Improving glycaemic management in people with diabetes on maintenance haemodialysis

Apexa Kuverji,1 Jo Reed,3 Harpreet Sawhney,3 June James,2 Rob Gregory,2 James Burton,1 Andrew Frankel3 on BEHALF OF Diabetes Care in Haemodialysis Working Group

1 John Walls Renal Unit, Leicester General Hospital, Leicester, UK.
2 Leicester Diabetes Centre, Leicester General Hospital, Leicester, UK.
3 Imperial College Healthcare NHS Trust UK

Address for correspondence: Dr Apexa Kuverji
John Walls Renal Unit, Leicester General Hospital, Gwendolen Road, Leicester LE5 4PW, UK


The Diabetes Care in Haemodialysis (DiH) working group aims to improve the care of people with diabetes mellitus on the haemodialysis unit by supporting the implementation of the 2016 JBDS guidelines. In order to support the implementation of the guideline recommendations the DiH working group have established a set of standards, developed an audit tool to demonstrate adherence to standards, and have developed educational support for haemodialysis staff both online and delivered face-to-face.

We publish audit findings from five distinct haemodialysis units, highlighting the impact of the educational programme on the achievement of guideline standards. We also report the impact of the COVID-19 pandemic on diabetes care and quality improvement.

Br J Diabetes 2022;22:36-41

Key words: audit, haemodialysis, standards, Diabetes Care in Haemodialysis, end stage kidney disease


People with End Stage Kidney Disease (ESKD) caused by diabetes mellitus (DM) account for 27.8% of people on maintenance haemodialysis (MHDx). When taking into account those with ESKD and DM where DM is not the cause of renal disease, this figure rises up to 40% in some units.1 This population are at a particularly high risk of complications such as non-traumatic lower extremity amputation,2 cardiovascular events,3 and death, with overall survival on MHDx in people with diabetes being approximately half that of their non-diabetic peers (3.7 vs. 7 years).4

Due to the scheduling of haemodialysis and the burden of disease, people with diabetes who are on MHDx often find difficulty in accessing the care required for their diabetes, and this cohort may receive suboptimal care. Since they may be under the care of multiple disciplinary teams, this population is also at risk of receiving fragmented care. It is therefore important to integrate joint working to ensure that care is not overlooked or duplicated. In 2016, guidelines aimed at defining good quality care for a person with diabetes on MHDx were published by the Joint British Diabetes Societies (JBDS) in conjunction with the Renal Association.5 These guidelines have been widely supported and have been endorsed by Diabetes UK, Kidney Care UK and the Association of British Clinical Diabetologists. However, despite this widespread support and dissemination, it is unclear whether they are being used widely to improve the care of this population.

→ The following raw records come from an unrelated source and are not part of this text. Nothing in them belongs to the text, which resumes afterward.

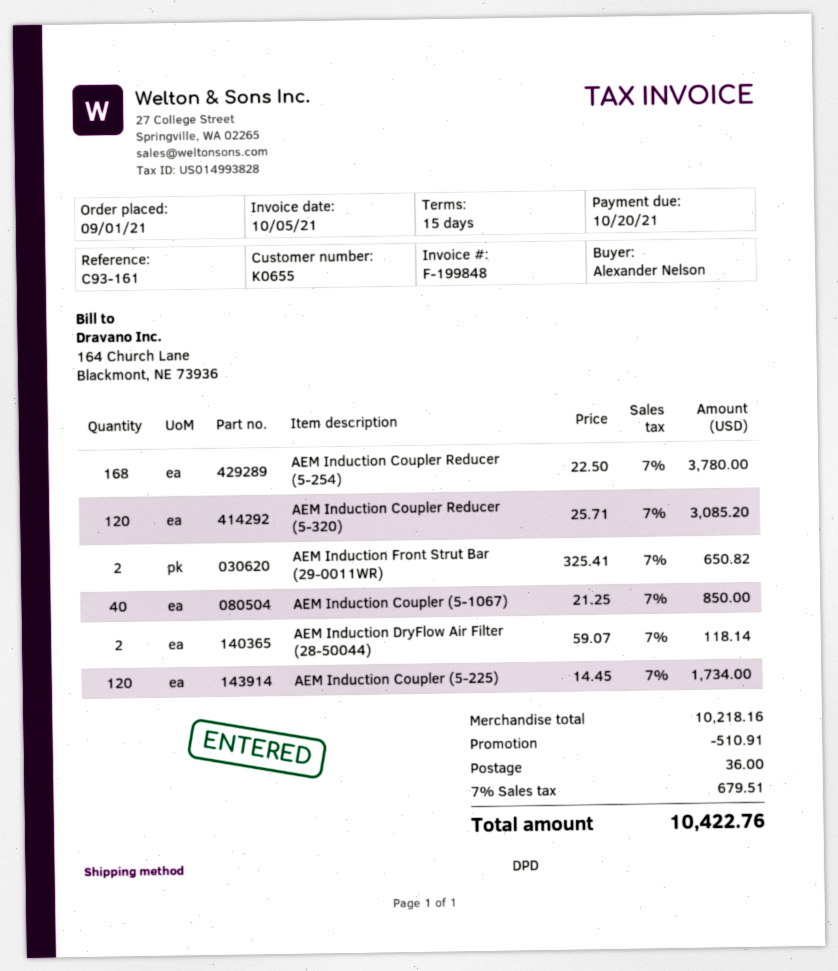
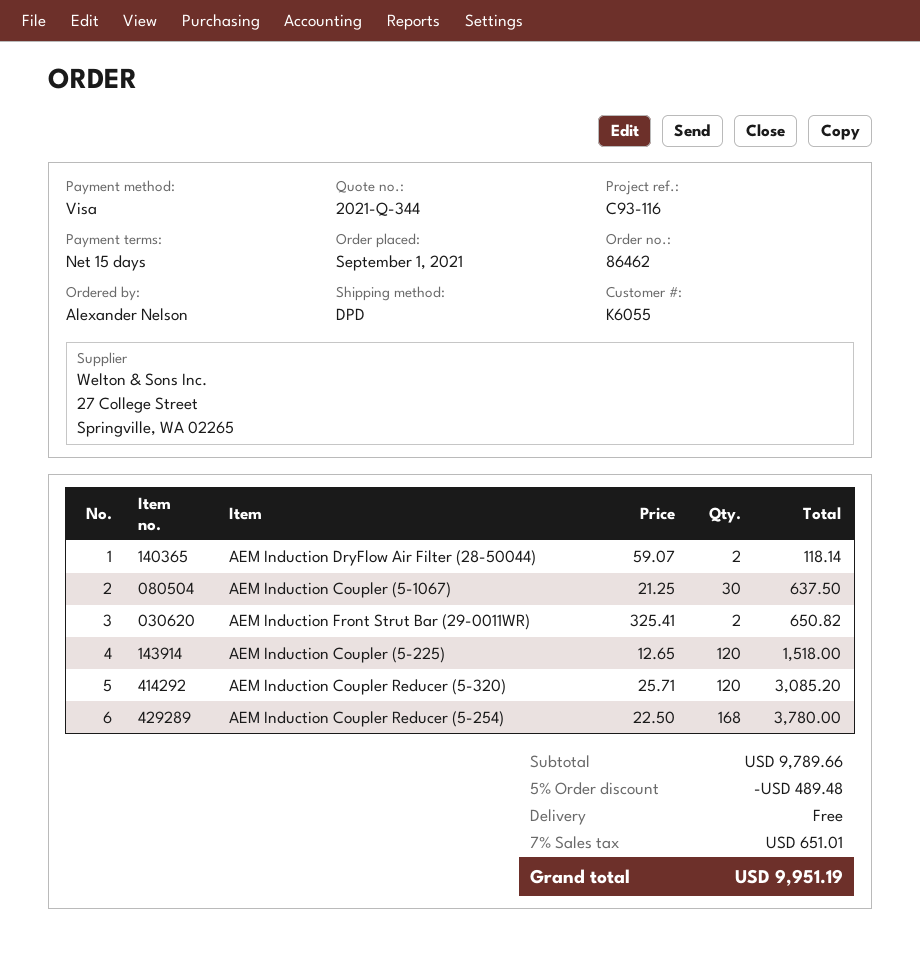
customer number: K0655 -> K6055
reference: C93-161 -> C93-116
AEM Induction Coupler (5-1067): 40 x 21.25 = 850.00 -> 30 x 21.25 = 637.50
AEM Induction Coupler (5-225): 120 x 14.45 = 1734.00 -> 120 x 12.65 = 1518.00
subtotal: 10218.16 -> 9789.66
discount: 510.91 -> 489.48
shipping: 36.00 -> 0.00
tax: 7% = 679.51 -> 7% = 651.01
total: 10422.76 -> 9951.19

The Diabetes care in Haemodialysis (DiH) group defines core standards of care, and provides an audit tool to identify areas of substandard practice. It also provides educational tools to engage haemodialysis staff and people with DM. We describe how utilising the educational programme and other outputs of the DiH can be used to improve diabetes care.


The DiH strategy is built around a defined set of standards to define care of people with DM on MHDx that align broadly to the recommendations made within the JBDS guideline document. These standards were agreed upon by relevant key stakeholders and represent the core standards for DM care:

a) All people with DM undergoing MHDx should have a documented annual review of their diabetes which includes review of glycaemic control, dietary review and foot and eye screening
b) All people with DM on MHDx should have a clearly defined and personalised method of assessing glycaemic control, agreed with and understood by the individual (this should include access to continuous glucose monitoring where appropriate)
c) All people with DM and on MHDx with a HbA1c <58mmol/mol who are on a hypoglycaemic treatment (insulin or a sulphonylurea) should have had an intervention to minimise the risk of hypoglycaemia
d) All people with DM and on MHDx with a HbA1c >80mmol/mol should have had access to advice from the diabetes specialist team in order to facilitate improvement in glycaemic control
e) All units should ensure that there is a clearly defined and easy to access rapid escalation pathway for individuals with active foot complications.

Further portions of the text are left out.